The content introduced above is only about the basics of cryptocurrency, which is related to whether we can make money through cryptocurrency. Cryptocurrencies make money not only by scientific methods to increase income, but also by finding ways to save money. The handling fees are small, but they must not be ignored. I have calculated that with frequent transactions and long trading hours, the accumulation of fees can add up to more than 10,000 U a year. Next I will introduce a few common ways to reduce fees on large trading platforms. (1) Lowering Binance's fees Binance is currently the world's largest digital currency exchange, and you must sign up for Binance if you want to speculate on coins. The transaction fee is deducted from the assets received. For example, if you buy Ethereum/USDT, the fee is paid in Ethereum. If you sell Ethereum/USDT, the commission is paid in USDT. Example. You place an order for 10Ethereum at a price of USD3,452.55 per share.

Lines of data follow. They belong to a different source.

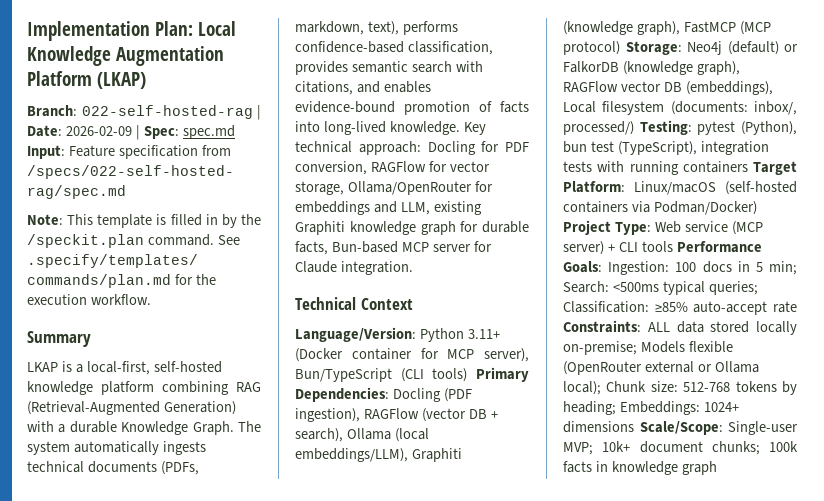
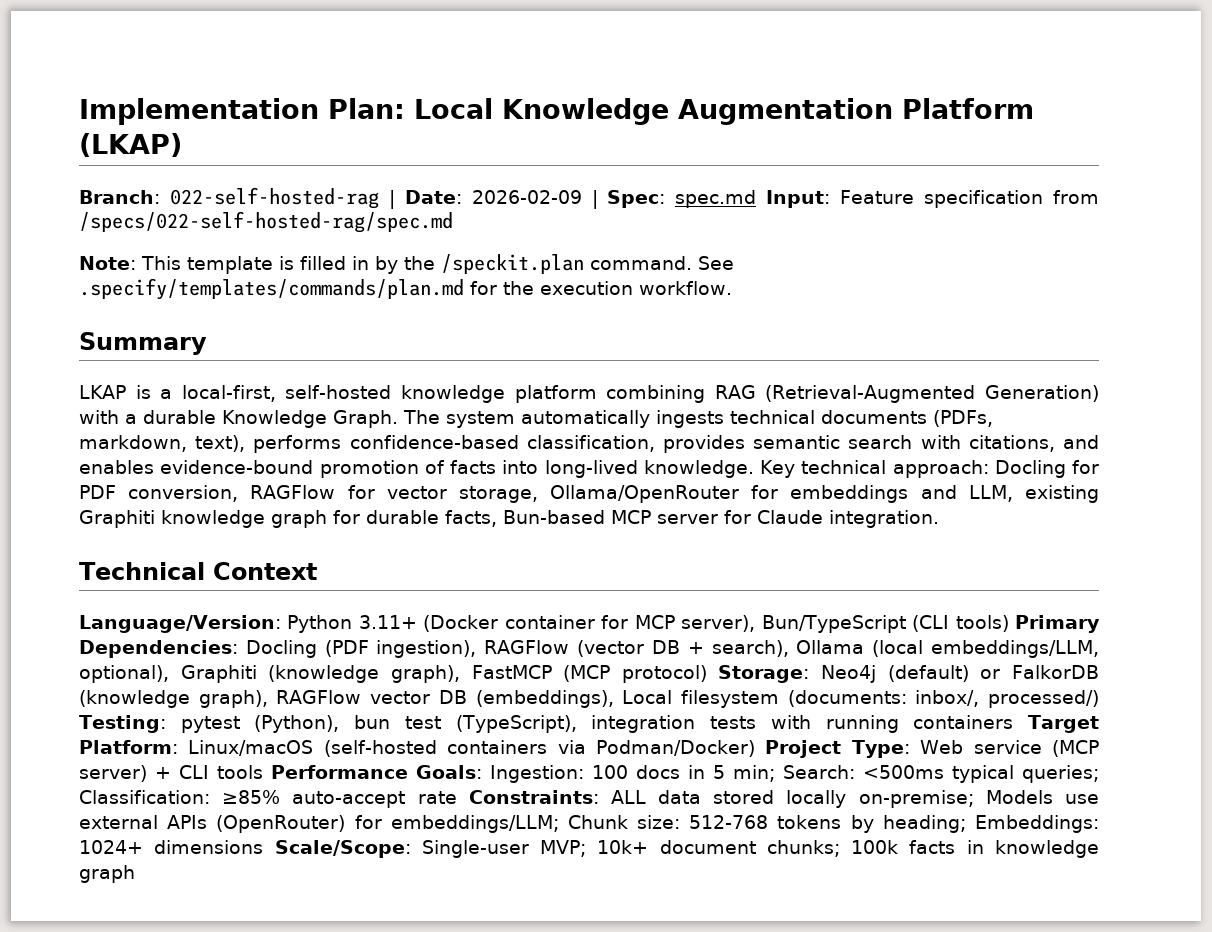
- Docling (PDF ingestion), RAGFlow (vector DB + search), Ollama (local embeddings/LLM), Graphiti (knowledge graph), FastMCP (MCP protocol) Storage:
+ Docling (PDF ingestion), RAGFlow (vector DB + search), Ollama (local embeddings/LLM, optional), Graphiti (knowledge graph), FastMCP (MCP protocol) Storage:
- Models flexible (OpenRouter external or Ollama local);
+ Models use external APIs (OpenRouter) for embeddings/LLM;

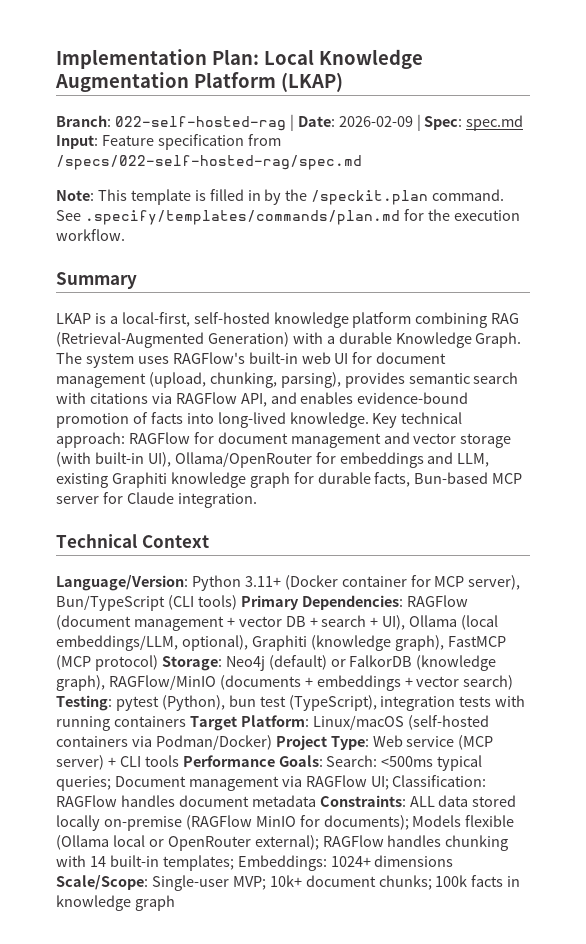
- The system automatically ingests technical documents (PDFs, markdown, text), performs confidence-based classification, provides semantic search with citations, and enables evidence-bound promotion of facts into long-lived knowledge.
+ The system uses RAGFlow's built-in web UI for document management (upload, chunking, parsing), provides semantic search with citations via RAGFlow API, and enables evidence-bound promotion of facts into long-lived knowledge.
- Key technical approach: Docling for PDF conversion, RAGFlow for vector storage, Ollama/OpenRouter for embeddings and LLM, existing Graphiti knowledge graph for durable facts, Bun-based MCP server for Claude integration.
+ Key technical approach: RAGFlow for document management and vector storage (with built-in UI), Ollama/OpenRouter for embeddings and LLM, existing Graphiti knowledge graph for durable facts, Bun-based MCP server for Claude integration.
- Docling (PDF ingestion), RAGFlow (vector DB + search), Ollama (local embeddings/LLM, optional), Graphiti (knowledge graph), FastMCP (MCP protocol) Storage:
+ RAGFlow (document management + vector DB + search + UI), Ollama (local embeddings/LLM, optional), Graphiti (knowledge graph), FastMCP (MCP protocol) Storage:
- Neo4j (default) or FalkorDB (knowledge graph), RAGFlow vector DB (embeddings), Local filesystem (documents: inbox/, processed/) Testing:
+ Neo4j (default) or FalkorDB (knowledge graph), RAGFlow/MinIO (documents + embeddings + vector search) Testing:
- Ingestion: 100 docs in 5 min; Search: <500ms typical queries; Classification: ≥85% auto-accept rate Constraints:
+ Search: <500ms typical queries; Document management via RAGFlow UI; Classification: RAGFlow handles document metadata Constraints:
- ALL data stored locally on-premise; Models use external APIs (OpenRouter) for embeddings/LLM; Chunk size: 512-768 tokens by heading;
+ ALL data stored locally on-premise (RAGFlow MinIO for documents); Models flexible (Ollama local or OpenRouter external); RAGFlow handles chunking with 14 built-in templates;

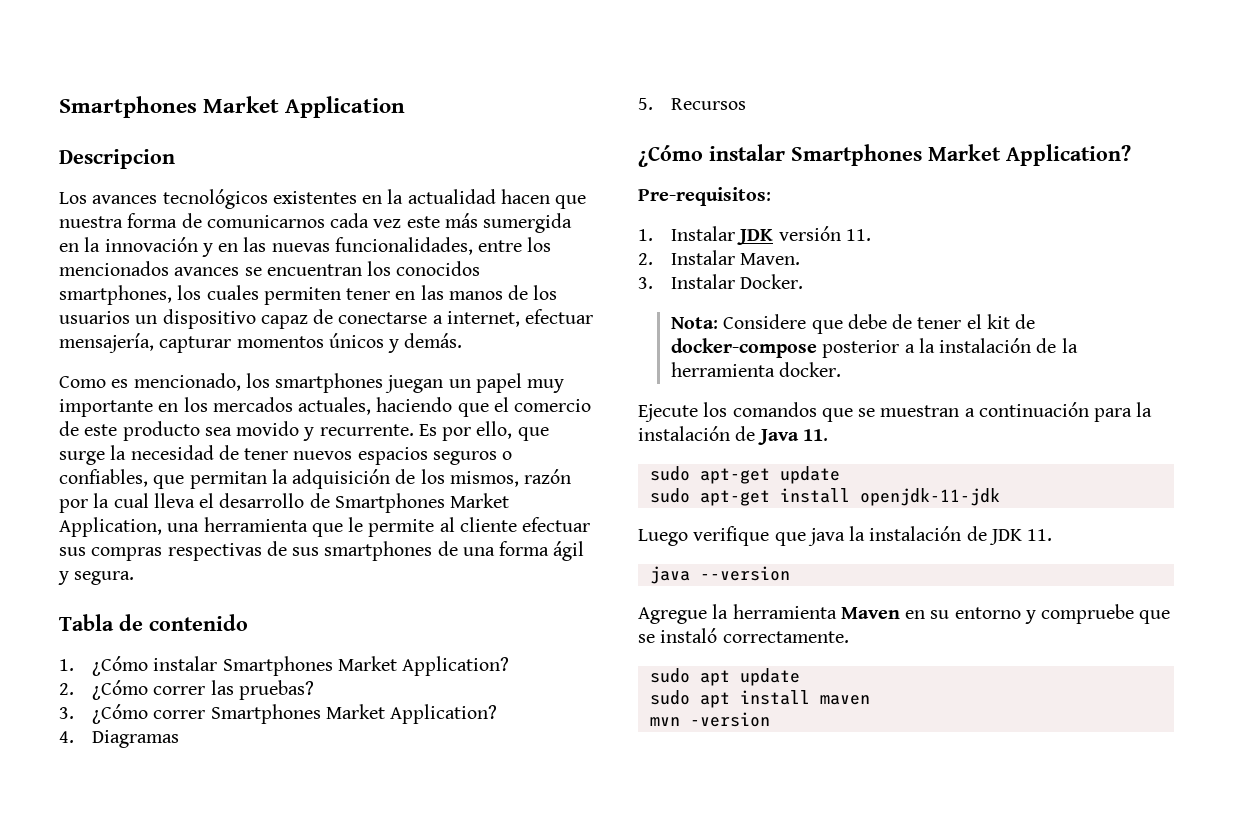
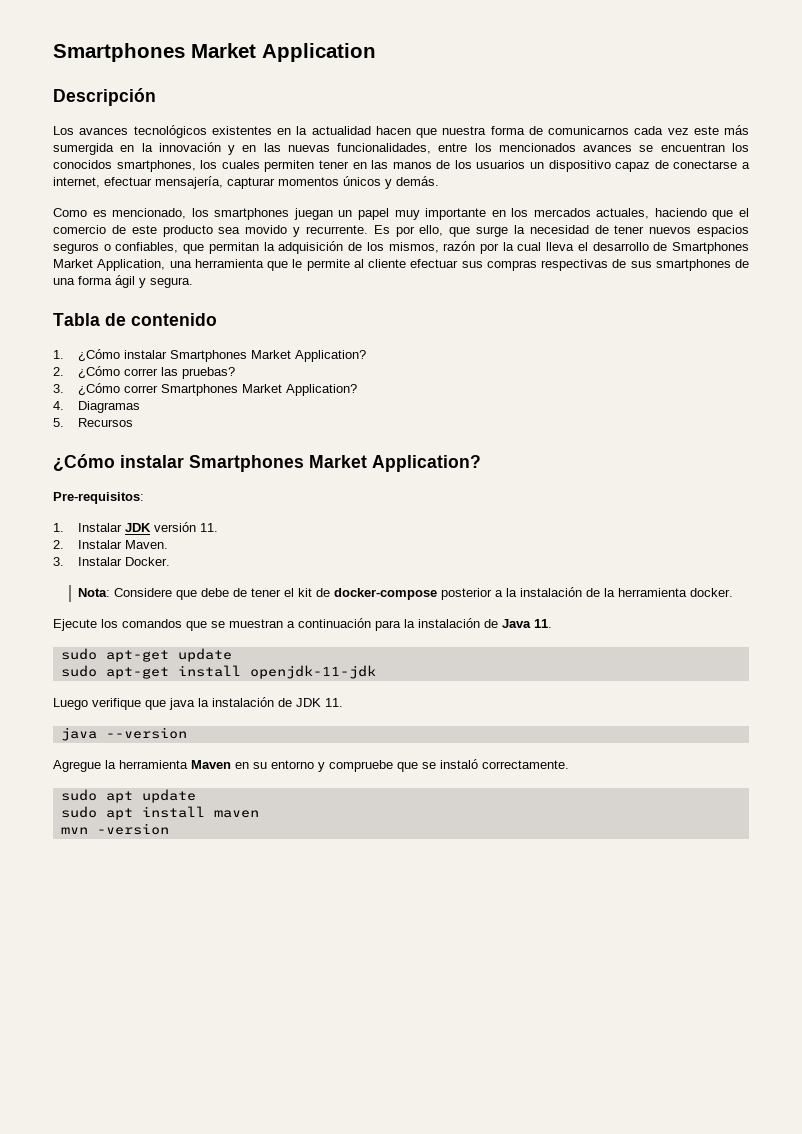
- Descripcion
+ Descripción

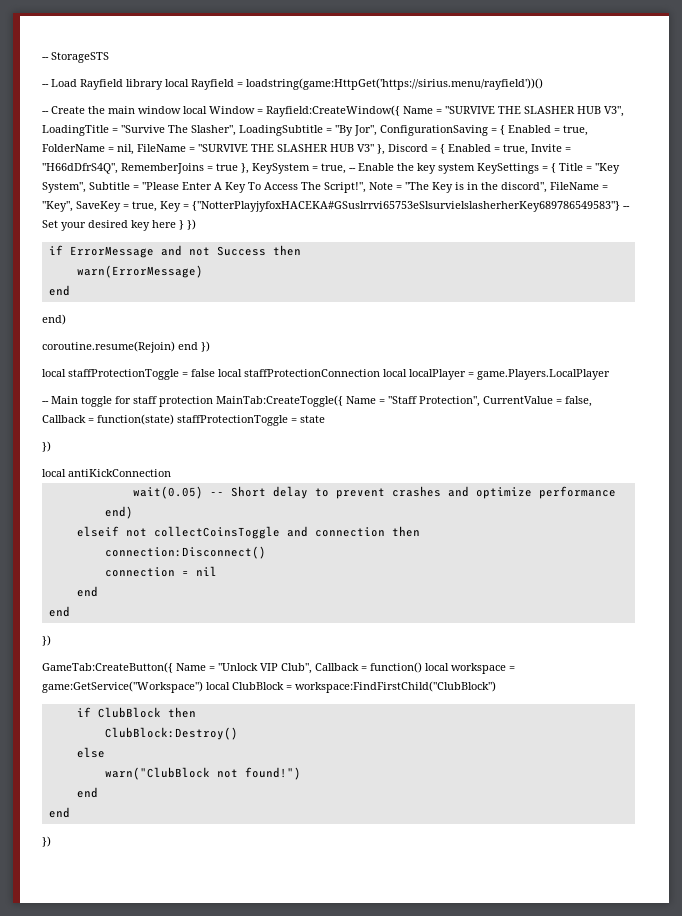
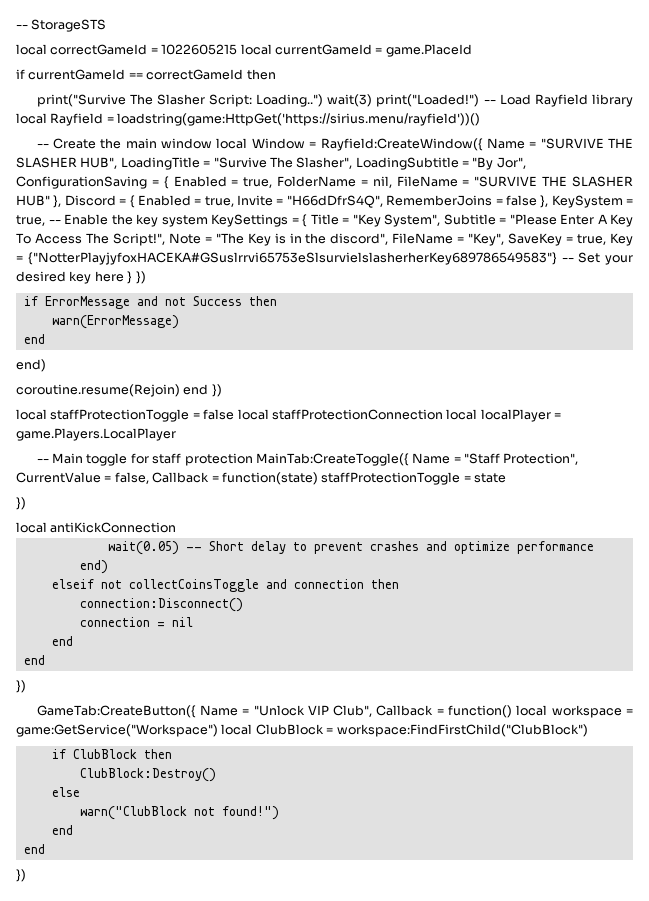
+ local correctGameId = 1022605215 local currentGameId = game.PlaceId
+ if currentGameId == correctGameId then
+ print("Survive The Slasher Script: Loading..") wait(3) print("Loaded!")
- -- Create the main window local Window = Rayfield:CreateWindow({ Name = "SURVIVE THE SLASHER HUB V3", LoadingTitle = "Survive The Slasher", LoadingSubtitle = "By Jor", ConfigurationSaving = { Enabled = true, FolderName = nil, FileName = "SURVIVE THE SLASHER HUB V3" }, Discord = { Enabled = true, Invite = "H66dDfrS4Q", RememberJoins = true }, KeySystem = true, -- Enable the key system KeySettings = { Title = "Key System", Subtitle = "Please Enter A Key To Access The Script!", Note = "The Key is in the discord", FileName = "Key", SaveKey = true, Key = {"NotterPlayjyfoxHACEKA#GSuslrrvi65753eSlsurvielslasherherKey689786549583"} -- Set your desired key here } })
+ -- Create the main window local Window = Rayfield:CreateWindow({ Name = "SURVIVE THE SLASHER HUB", LoadingTitle = "Survive The Slasher", LoadingSubtitle = "By Jor", ConfigurationSaving = { Enabled = true, FolderName = nil, FileName = "SURVIVE THE SLASHER HUB" }, Discord = { Enabled = true, Invite = "H66dDfrS4Q", RememberJoins = false }, KeySystem = true, -- Enable the key system KeySettings = { Title = "Key System", Subtitle = "Please Enter A Key To Access The Script!", Note = "The Key is in the discord", FileName = "Key", SaveKey = true, Key = {"NotterPlayjyfoxHACEKA#GSuslrrvi65753eSlsurvielslasherherKey689786549583"} -- Set your desired key here } })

Transaction fee = 10Ethereum0.1% = 0.01Ethereum Or you place an order to sell 10Ethereum at 3,452.55 USDT per share. Transaction fee = (10Ethereum3,452.55USDT)*0.1% = 34.5255USDT What many people do not know is that the Binance transaction fee can also be reduced. If you want to reduce your Binance trading fees, you must register using the invitation link below or use the invitation code "Q022W7SC". https://accounts.binance.com/en/register?ref=Q022W7SC

(2) Reducing OKX fees OKX is a professional digital currency trading platform loved by many users, and its transaction fees can be reduced. Depending on the volume of transactions, OKX divides its users into two levels: normal and professional. Ordinary users are graded according to their OKB positions, while professional users are graded according to their trading volume and asset size. The different tiers determine the trading fees for the next trading day. When calculating the fee levels, if the coin trading volume, total trading volume of delivery and perpetual contracts (USDT delivery contract, coin-based delivery contract, USDT perpetual contract, coin-based perpetual contract), option contract trading volume, and asset volume meet the conditions of different fee levels, users will enjoy the fee discount of the highest level. First method: OKX has an official maximum saving of 20%. Use the link below to register with OKX and save 20% on fees. https://www.ouyi.business/join/BTC1ETH Second method: Open the OKX website and enter "BTC1ETH" in the "Invitation Code" on the registration page to see the cashback percentage: 20% at the bottom. Be sure to enter this invitation code, otherwise you can not get 20% cashback percentage. (3) Reduce FTX fees FTX is currently a very fast-growing, contract players more exchange, you must register FTX if you play the contract. if you want to reduce the FTX transaction fees, you must use the following invitation link to register. https://ftx.com/referrals#a=121031692 3, trading road is long, together with forward Want to know more about how to reduce the commission? telegram: btcethcool We have set up a community dedicated to researching trading, add telegram friends to pull you into the community.